* [DATA SECTION]:
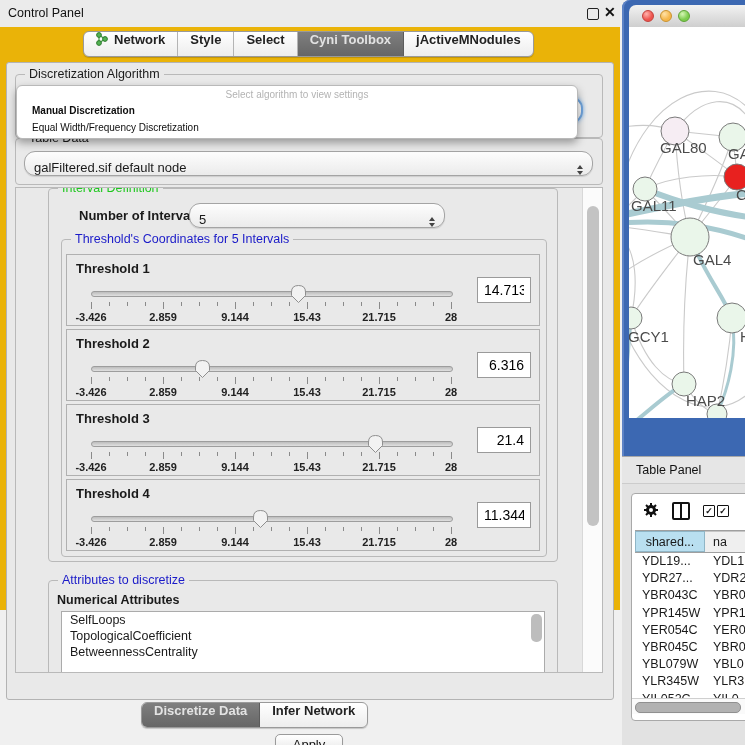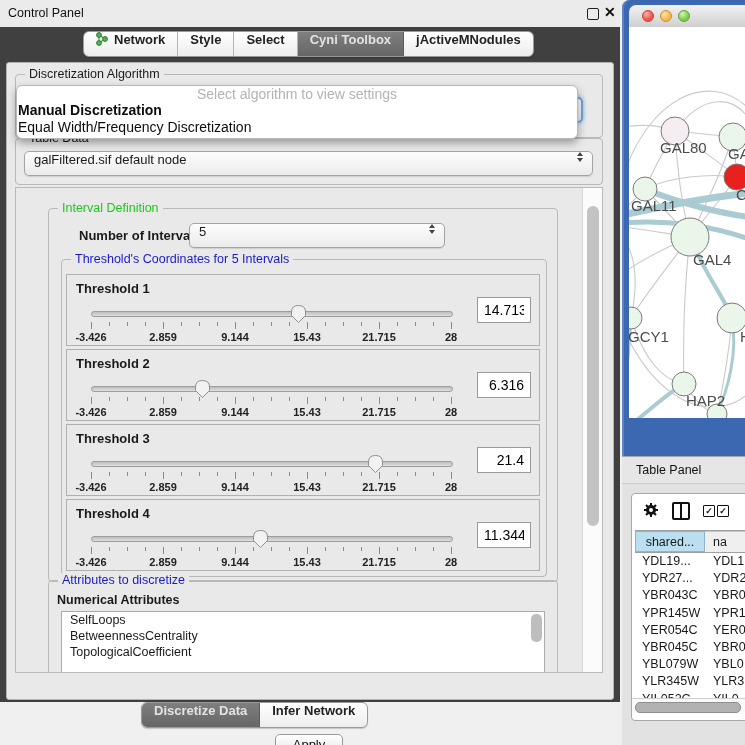--- a/index.html
+++ b/index.html
@@ -7,7 +7,7 @@
     font-family:"Liberation Sans",sans-serif;color:#1a1a1a;background:#f0f0f0;}
 
   
-  #control-panel{position:absolute;left:0;top:0;width:620px;height:702px;background:#404040;}
+  #control-panel{position:absolute;left:0;top:0;width:620px;height:610px;background:#eab308;}
   .cp-titlebar{position:absolute;left:0;top:0;width:620px;height:27px;background:#ebebeb;}
   .cp-title{position:absolute;left:8px;top:6px;font-size:12.5px;color:#111;}
   .float-icon{position:absolute;left:587px;top:8px;width:10px;height:10px;border:1.6px solid #222;border-radius:2px;background:transparent;}

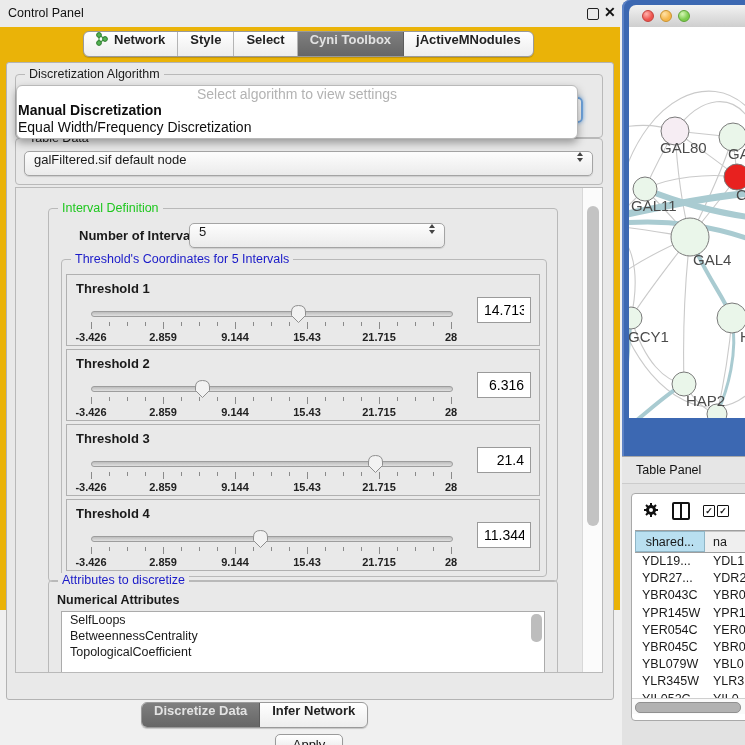--- a/index.html
+++ b/index.html
@@ -46,7 +46,7 @@
   #algo-group{left:8px;top:11px;width:586px;height:62px;}
   #algo-combo{left:16px;top:34px;width:560px;height:26px;border:2px solid #6ea3dc;box-shadow:0 0 4px #76aee6;z-index:1;}
   #algo-popup{position:absolute;left:9px;top:22px;width:560px;height:52px;background:#fff;
-    border:1px solid #b9b9b9;border-radius:6px;box-shadow:0 4px 9px rgba(0,0,0,.35);z-index:2;font-size:14px;}
+    border:1px solid #b9b9b9;border-radius:6px;box-shadow:0 4px 9px rgba(0,0,0,.35);z-index:2;font-size:10px;}
   .popup-placeholder{height:16px;line-height:17px;text-align:center;color:#b3b3b3;}
   .popup-opt{height:17px;line-height:17px;padding-left:1px;color:#0d0d0d;}
   .popup-opt.bold{font-weight:bold;}

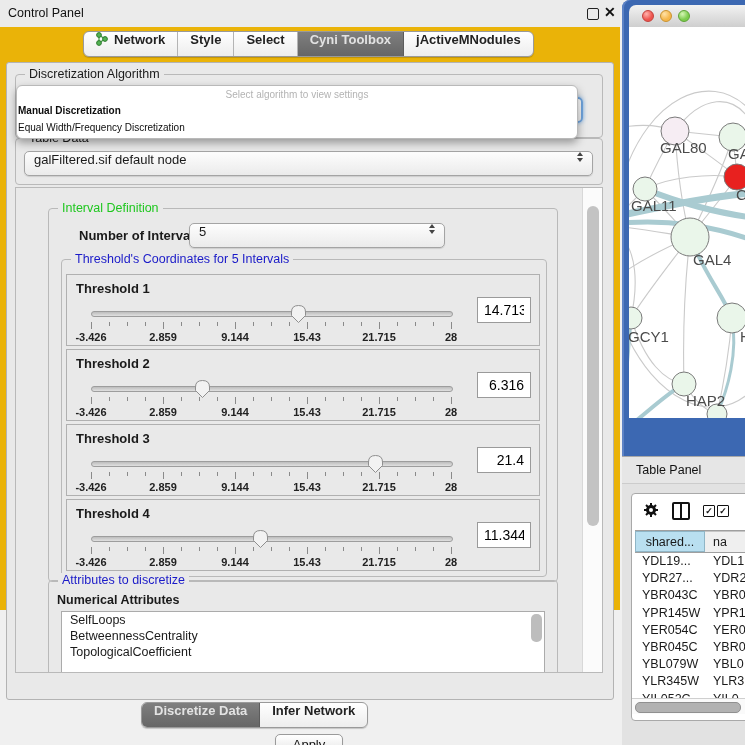--- a/index.html
+++ b/index.html
@@ -48,7 +48,7 @@
   #algo-popup{position:absolute;left:9px;top:22px;width:560px;height:52px;background:#fff;
     border:1px solid #b9b9b9;border-radius:6px;box-shadow:0 4px 9px rgba(0,0,0,.35);z-index:2;font-size:10px;}
   .popup-placeholder{height:16px;line-height:17px;text-align:center;color:#b3b3b3;}
-  .popup-opt{height:17px;line-height:17px;padding-left:1px;color:#0d0d0d;}
+  .popup-opt{height:17px;line-height:17px;padding-left:15px;color:#0d0d0d;}
   .popup-opt.bold{font-weight:bold;}
 
   #tabledata-group{left:8px;top:75px;width:586px;height:45px;}

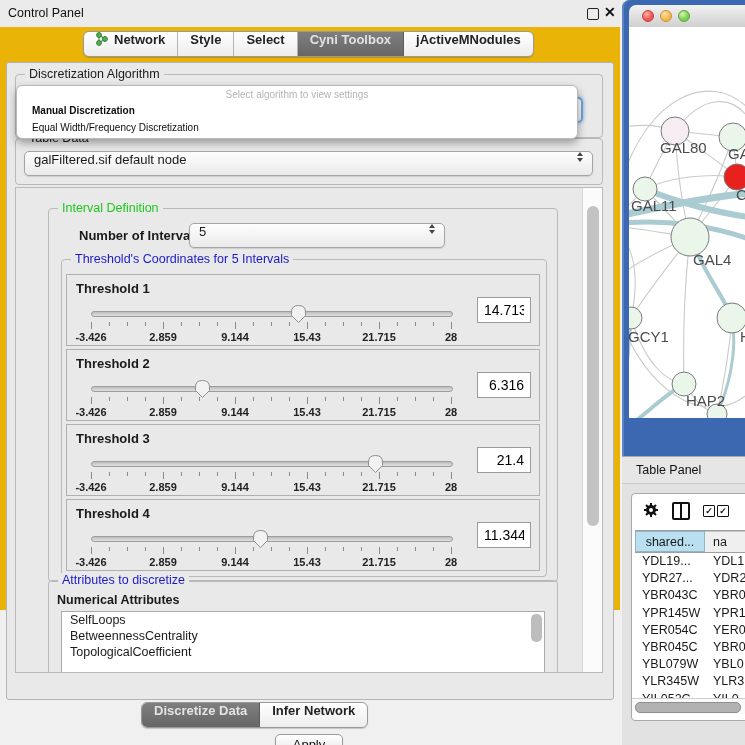--- a/index.html
+++ b/index.html
@@ -35,7 +35,7 @@
   .gtitle.blue{color:#1a1ac8;}
 
   
-  .combo{position:absolute;display:flex;align-items:flex-start;border:1px solid #a4a4a4;border-radius:5px;
+  .combo{position:absolute;display:flex;align-items:flex-end;border:1px solid #a4a4a4;border-radius:11px;
     background:linear-gradient(#fdfdfd,#ebebeb);box-shadow:0 1px 1px rgba(0,0,0,.12);
     font-size:13px;padding:0 9px;box-sizing:border-box;}
   .stepper{margin-left:auto;display:flex;flex-direction:column;align-items:center;}

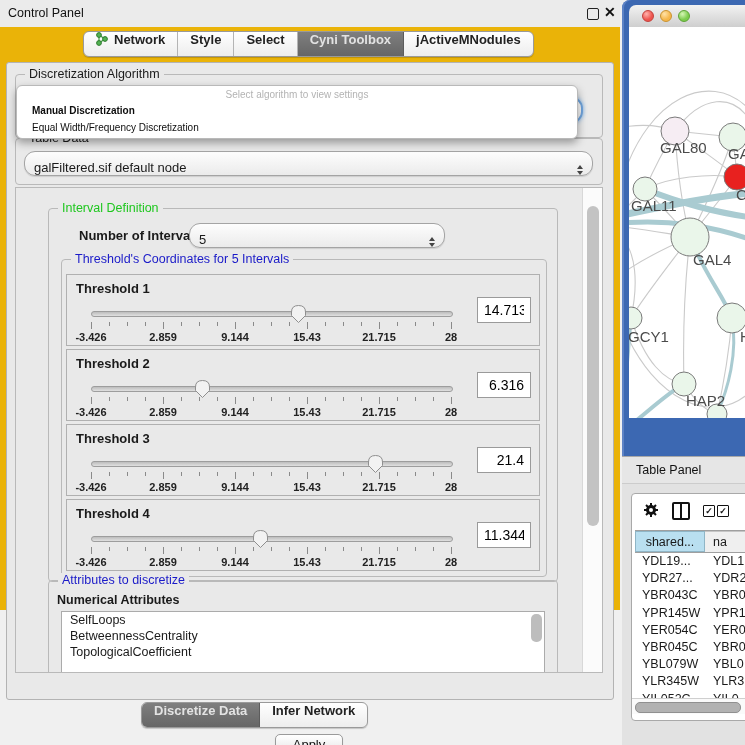--- a/index.html
+++ b/index.html
@@ -60,7 +60,7 @@
   .vtrack{position:absolute;right:0;top:0;width:19px;height:100%;background:#fbfbfb;border-left:1px solid #d8d8d8;}
   .vthumb{position:absolute;right:3px;top:18px;width:12px;height:320px;border-radius:6px;background:#c3c3c3;}
 
-  #interval-group{left:32px;top:20px;width:508px;height:372px;}
+  #interval-group{left:32px;top:0;width:508px;height:372px;}
   .noi-label{position:absolute;left:30px;top:19px;font-size:13px;font-weight:bold;}
   #noi-combo{left:140px;top:14px;width:256px;height:25px;}
 

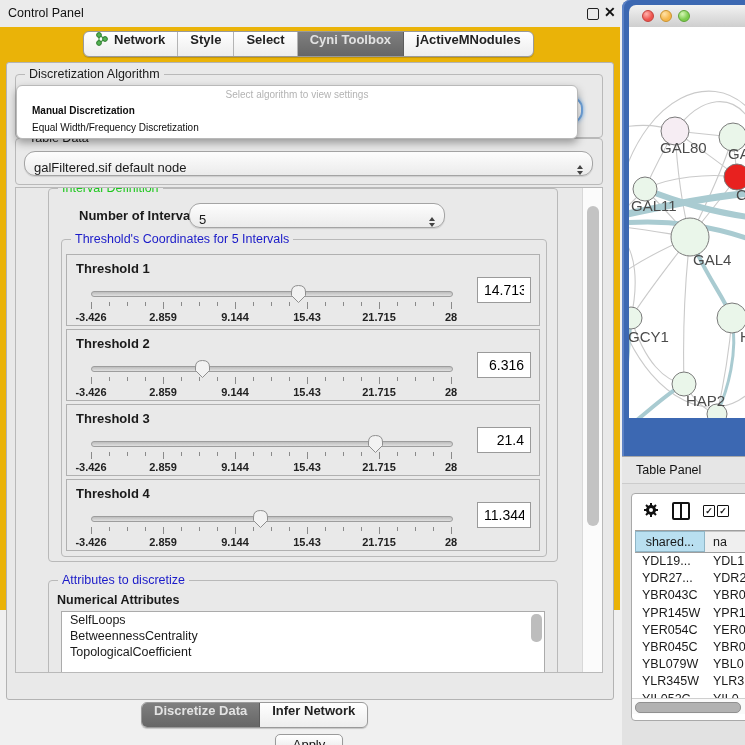--- a/index.html
+++ b/index.html
@@ -388,8 +388,8 @@
           <div class="attr-list">
             <div id="attr-items">
                 <div class="attr-item">SelfLoops</div>
+                <div class="attr-item">TopologicalCoefficient</div>
                 <div class="attr-item">BetweennessCentrality</div>
-                <div class="attr-item">TopologicalCoefficient</div>
               </div>
             <div class="attr-vthumb"></div>
           </div>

* [WORK TO BE COMPLETED]: If a line in the records above contains the string "align", copy that line out.

* [WORKED SOLUTION]:
   .popup-placeholder{height:16px;line-height:17px;text-align:center;color:#b3b3b3;}
   .popup-placeholder{height:16px;line-height:17px;text-align:center;color:#b3b3b3;}
-  .combo{position:absolute;display:flex;align-items:flex-start;border:1px solid #a4a4a4;border-radius:5px;
+  .combo{position:absolute;display:flex;align-items:flex-end;border:1px solid #a4a4a4;border-radius:11px;
   .stepper{margin-left:auto;display:flex;flex-direction:column;align-items:center;}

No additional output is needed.